We have to balance those civil liberties issues against the quite easy to understand concept that the police can say, "Look, move on now" so that we are not going to have any problems there, which is fine; it gives the credit to the police for that kind of judgment. In most cases we would expect that that would be perfectly reasonable and would work very well. But we have to very jealously guard our civil liberties, because if we do not do so they will be slowly whittled away. The difficulty here is just where we draw the line. Whilst I support the continuation of this power at this time, that does not mean that I consider the issue ended.

MR DUBY (12.10): Mr Speaker, that was a very fine address by Mr Moore. Indeed, he raised many of the points I intended to raise in this debate. Let me make my position quite clear. Until this time yesterday I had intended to support the move-on powers and to support the amendment as put by Mr Collaery. However, whilst stating that view, I think I, like a lot of the members in this Assembly, supported those powers with perhaps a degree of reluctance. Fears about the loss of civil liberties, as Mr Moore so eloquently outlined, have always been in the back of our mind.

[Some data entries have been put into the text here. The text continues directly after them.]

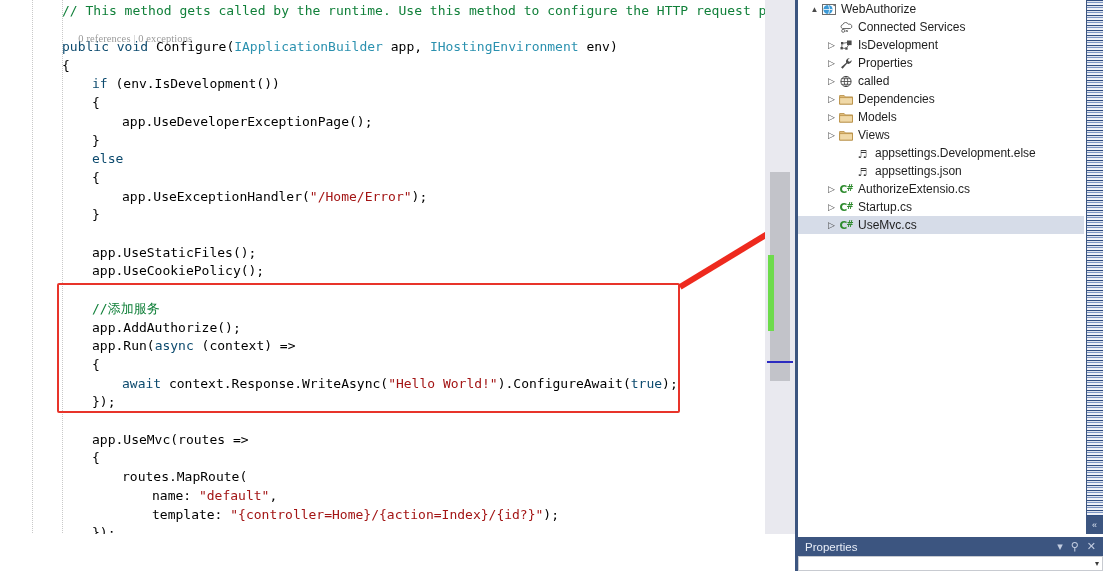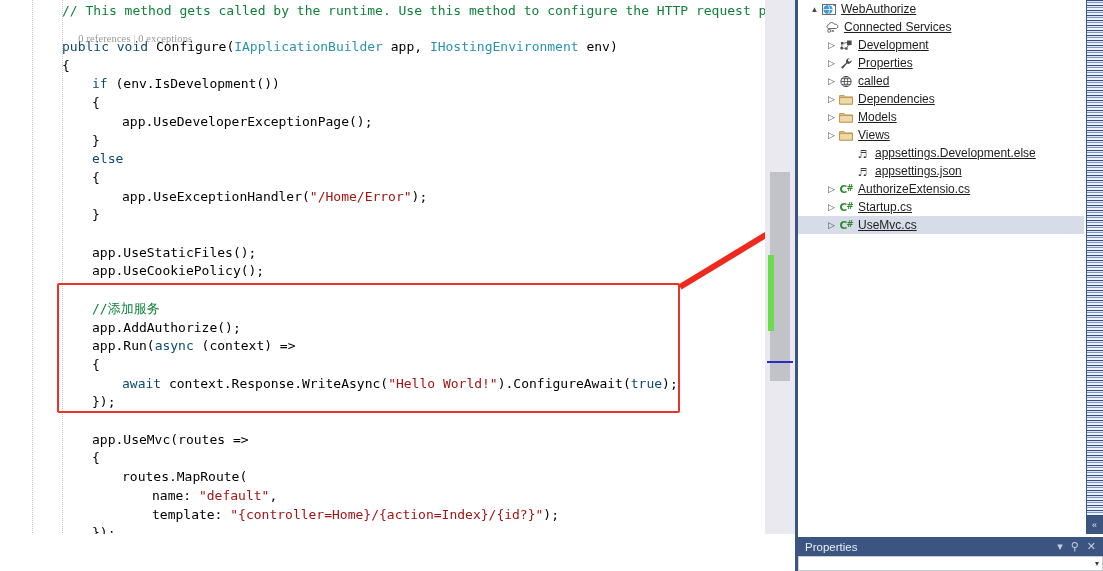"WebAuthorize" .lbl { text-decoration: underline -> none }
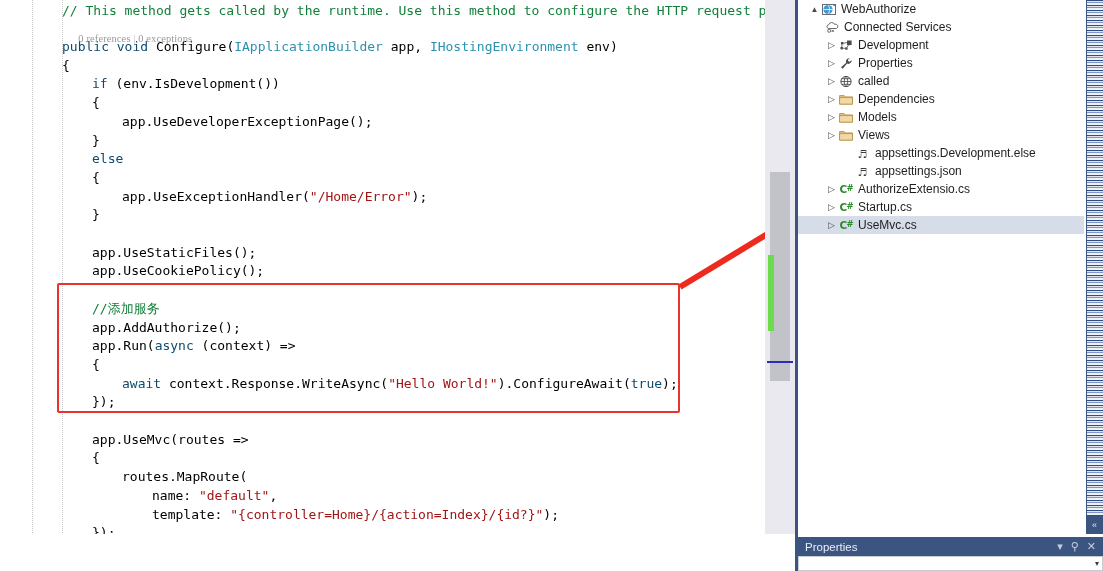"Connected Services" div.row { padding-left: 13px -> 27px }
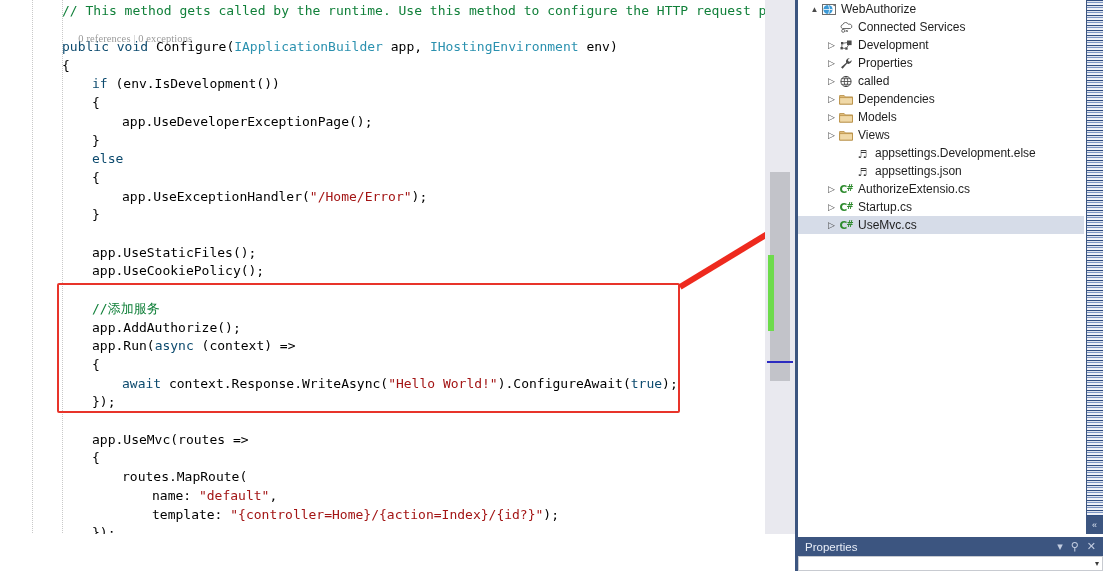"Development" span.lbl { text: Development -> IsDevelopment }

In the last 24 hours things have happened in terms of information that I have received in connection with the application of the move-on law. Whilst like Mr Moore I have been sitting on the knife edge, I have now decided to fall the other way. The simple fact is that I was quite surprised to hear that in the period that this law has been in place some 2,000 people have been moved on. I had no idea that the level of move-on was so severe. It has always been pointed out that only some 15 people have been arrested.

I would have thought that the figure for those asked to move on would be in the low hundreds. But it has been revealed today that some 2,000 people have been asked to move on in a comparatively short period. That, to me, is a remarkable figure. Other figures quoted, in terms of the number of serious offences that people have been charged with, show a reduction. I believe that they have been reduced from 64 to 24. I just do not know whether those statistics indicate that the move-on law is a good law or a bad law.